Adam Tumino, Editor-in-Chief

It sure is nice to have some sports content to talk about.

Sunday night saw the end of ESPN’s 10-part documentary series “The Last Dance,” which provided a look into the Chicago Bulls’ quest for a sixth NBA Championship and into the mind of Jordan.

The final product was thoroughly entertaining but far from perfect, leaving much to be desired journalistically.

What the series did well, however, it did very well.

Director Jason Hehir and his team did an excellent job telling the story, using a timeline to weave the Bulls’ final championship run into everything that happened before.
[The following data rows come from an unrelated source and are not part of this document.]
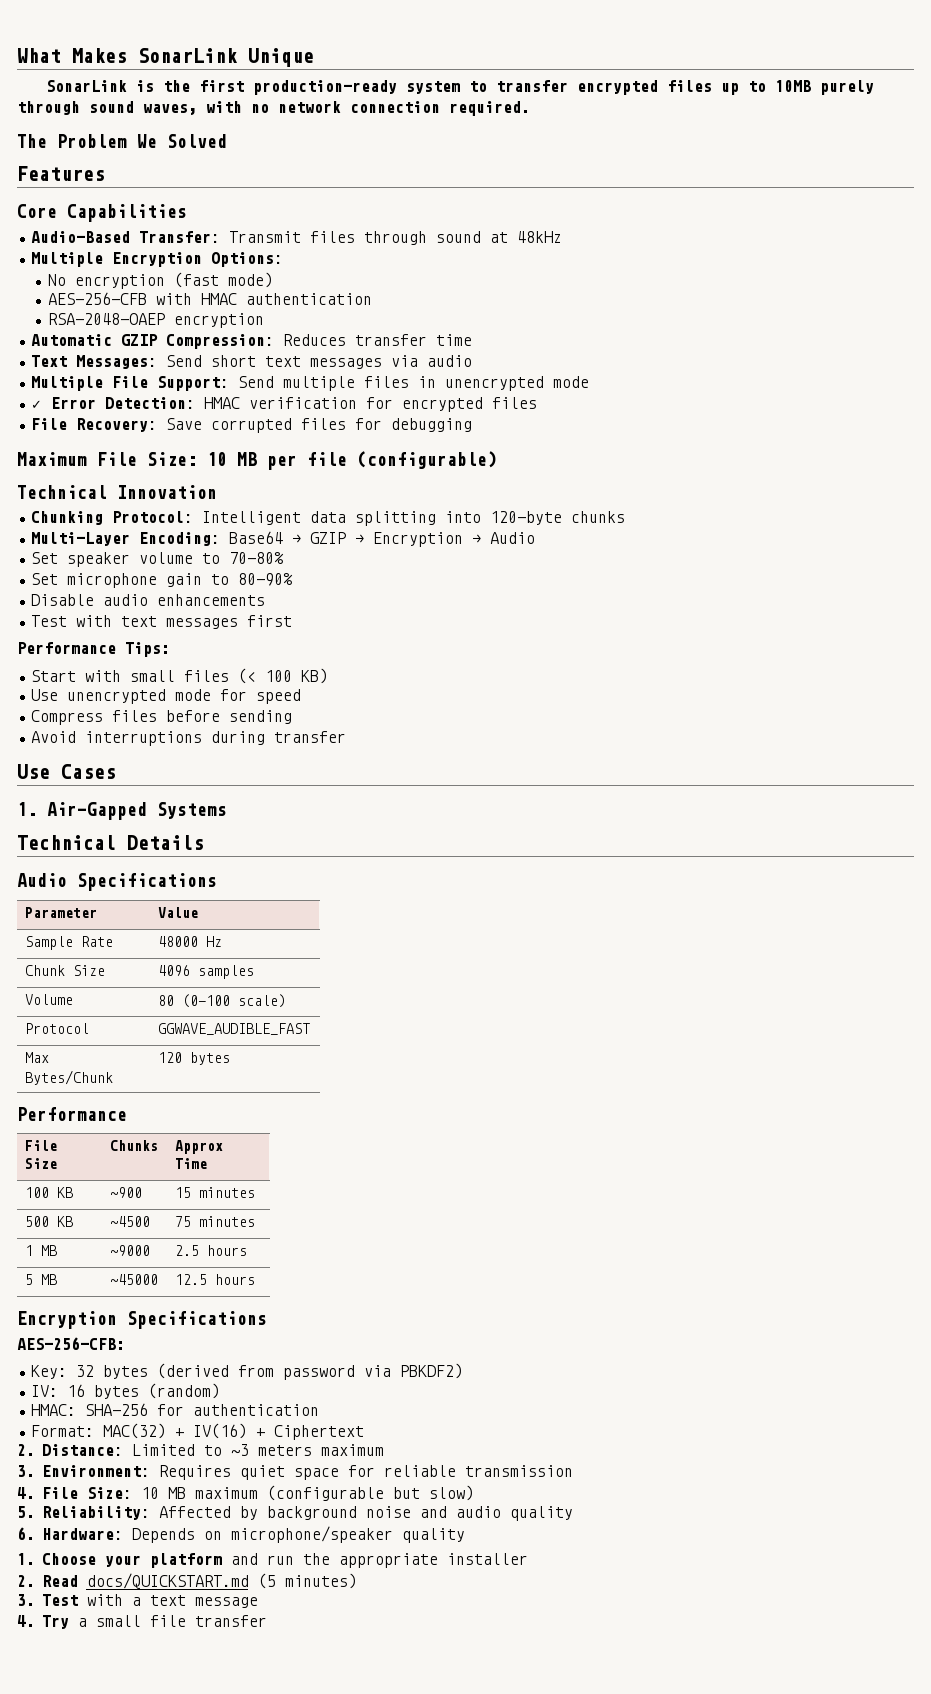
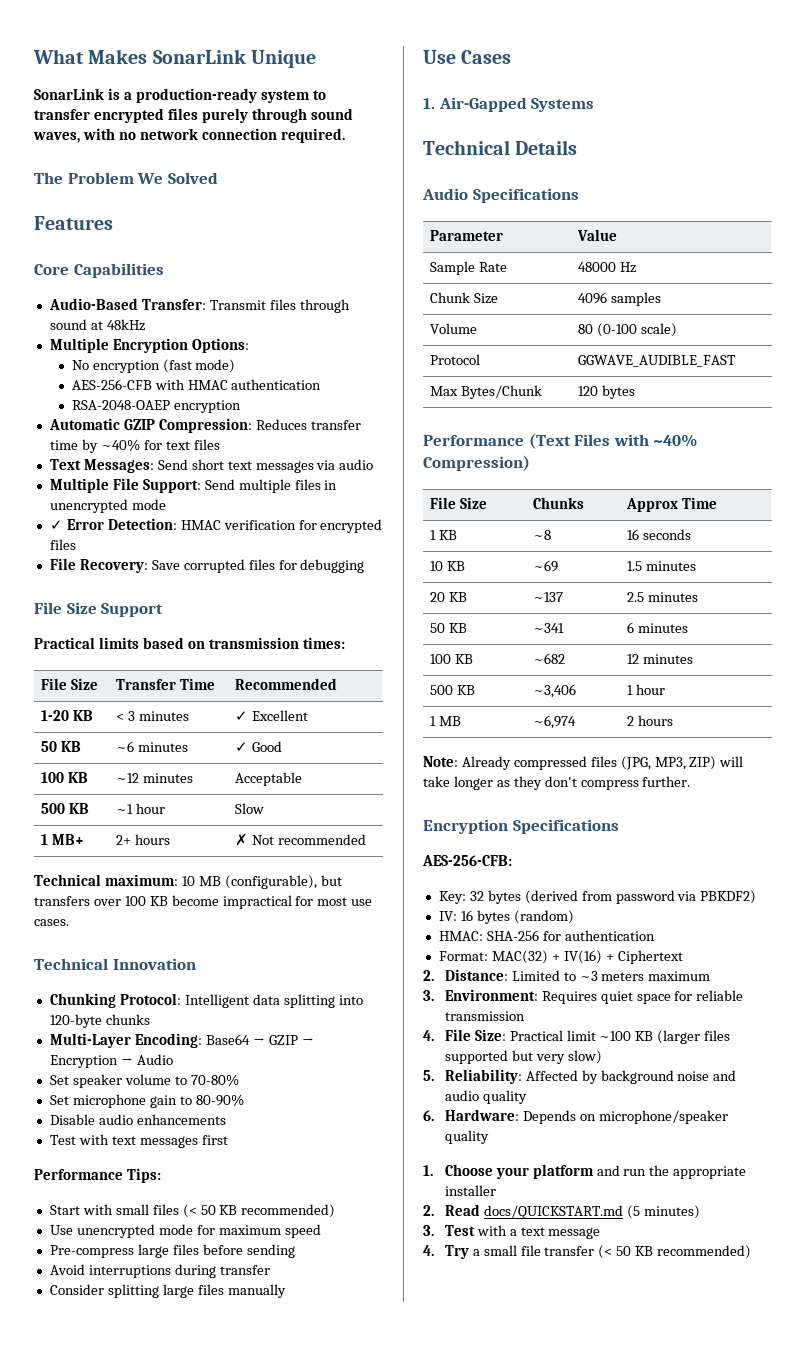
- SonarLink is the first production-ready system to transfer encrypted files up to 10MB purely through sound waves, with no network connection required.
+ SonarLink is a production-ready system to transfer encrypted files purely through sound waves, with no network connection required.
- Automatic GZIP Compression: Reduces transfer time
+ Automatic GZIP Compression: Reduces transfer time by ~40% for text files
- Maximum File Size: 10 MB per file (configurable)
+ File Size Support
+ Practical limits based on transmission times:
+ File Size | Transfer Time | Recommended
+ 1-20 KB | < 3 minutes | ✓ Excellent
+ 50 KB | ~6 minutes | ✓ Good
+ 100 KB | ~12 minutes | Acceptable
+ 500 KB | ~1 hour | Slow
+ 1 MB+ | 2+ hours | ✗ Not recommended
+ Technical maximum: 10 MB (configurable), but transfers over 100 KB become impractical for most use cases.
- Start with small files (< 100 KB)
+ Start with small files (< 50 KB recommended)
- Use unencrypted mode for speed
+ Use unencrypted mode for maximum speed
- Compress files before sending
+ Pre-compress large files before sending
+ Consider splitting large files manually
  Max Bytes/Chunk | 120 bytes
- Performance
+ Performance (Text Files with ~40% Compression)
- 100 KB | ~900 | 15 minutes
+ 1 KB | ~8 | 16 seconds
+ 10 KB | ~69 | 1.5 minutes
+ 20 KB | ~137 | 2.5 minutes
+ 50 KB | ~341 | 6 minutes
+ 100 KB | ~682 | 12 minutes
- 500 KB | ~4500 | 75 minutes
+ 500 KB | ~3,406 | 1 hour
- 1 MB | ~9000 | 2.5 hours
- 5 MB | ~45000 | 12.5 hours
+ 1 MB | ~6,974 | 2 hours
+ Note: Already compressed files (JPG, MP3, ZIP) will take longer as they don't compress further.
- 4. File Size: 10 MB maximum (configurable but slow)
+ 4. File Size: Practical limit ~100 KB (larger files supported but very slow)
- 4. Try a small file transfer
+ 4. Try a small file transfer (< 50 KB recommended)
Even with the story jumping back in time, sometimes even by several decades, it was easy to follow and understand.

As a result, there is tension created when the two ends of the timeline get closer and closer and the backstory finally catches up to 1998.

Genuine emotion is also sprinkled throughout the series. The segment on the 1993 murder of Jordan’s father James is heartbreaking.
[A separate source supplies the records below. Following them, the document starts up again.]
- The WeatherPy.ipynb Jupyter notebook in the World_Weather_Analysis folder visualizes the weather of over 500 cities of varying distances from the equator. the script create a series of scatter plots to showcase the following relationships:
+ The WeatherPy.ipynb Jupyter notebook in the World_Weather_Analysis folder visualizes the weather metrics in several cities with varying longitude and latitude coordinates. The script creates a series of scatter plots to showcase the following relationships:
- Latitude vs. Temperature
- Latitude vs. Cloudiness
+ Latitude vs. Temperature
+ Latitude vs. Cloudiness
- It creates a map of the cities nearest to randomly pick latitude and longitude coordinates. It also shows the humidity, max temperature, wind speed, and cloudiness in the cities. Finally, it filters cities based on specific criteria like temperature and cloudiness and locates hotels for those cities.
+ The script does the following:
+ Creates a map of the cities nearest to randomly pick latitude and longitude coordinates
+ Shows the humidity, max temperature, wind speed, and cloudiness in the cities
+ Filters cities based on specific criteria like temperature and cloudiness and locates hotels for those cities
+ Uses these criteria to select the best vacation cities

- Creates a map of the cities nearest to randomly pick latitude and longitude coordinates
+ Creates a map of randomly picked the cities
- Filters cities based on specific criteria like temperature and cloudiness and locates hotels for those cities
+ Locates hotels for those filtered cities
But perhaps the series’ greatest achievement was providing a sports-starved public with some much-needed content.

“The Last Dance” shows some of the greatest athletes in basketball history playing some of the greatest games ever played in one of the most vital eras in NBA history.
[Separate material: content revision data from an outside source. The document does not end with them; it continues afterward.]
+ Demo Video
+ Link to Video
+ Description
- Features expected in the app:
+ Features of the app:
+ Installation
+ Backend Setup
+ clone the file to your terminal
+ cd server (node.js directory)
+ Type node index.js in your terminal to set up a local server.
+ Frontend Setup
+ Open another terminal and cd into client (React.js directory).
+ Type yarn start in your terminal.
Some of the highlights never get old, no matter how many times you see Scottie Pippen dunk on Patrick Ewing and then step over his fallen opponent or Jordan’s iconic buzzer-beater over Craig Ehlo in the 1989 postseason. These moments are still exciting.

The ninth episode exhibited the very best tendencies of the series. It is the best of the 10 episodes by far with a segment on the background of the ever-loveable Steve Kerr standing out, especially when he discusses his father’s assassination in 1984. The segment will leave many clamoring for a separate Kerr documentary, and rightfully so.

Also in the ninth episode is the story of Jordan’s relationship with his head security guard Gus Lett, who became a father figure for Jordan before battling cancer.

On the court, episode nine shows Jordan’s legendary “flu game,” a highlight that is still exhausting to watch.

Unfortunately, “The Last Dance” falls short in a very important way. If does not so much seek to understand Jordan as it does justify his behavior.

Frankly, Jordan is a jerk. He was when he played and he is now. Jordan’s defense for being a jerk usually boils down to, “but it worked.”

Sure, he won six championships and is one of the greatest athletes of all time, but it would have been nice to see some examination of Jordan’s treatment of his teammates.

Why was he so mean to Scott Burrell? Burrell seems like such a nice guy.

Even more upsetting is the complete lack of information on Jordan’s personal life beyond his gambling and his relationship with his father.

Inexplicably, his children are not interviewed until the very last episode, and only asked what they remember about their father’s final game with the Bulls in 1998.

How did Jordan’s extreme competitiveness and extraordinary fame affect his children and home life? That insight is lacking, and the series suffers for it.

Carmen Electra is interviewed more times than Jordan’s children, an editorial decision that is simply baffling.

As a whole, “The Last Dance” feels a lot like a Michael Jordan production, perhaps in part because Jordan’s production company Jump 23 was involved in the film. The involvement criticized earlier this month by documentarian Ken Burns.

“The Last Dance” is more of a celebration of Jordan the player than an in-depth examination of Jordan the person. It is still a lot of fun to watch, but it could have been much more personal and meaningful.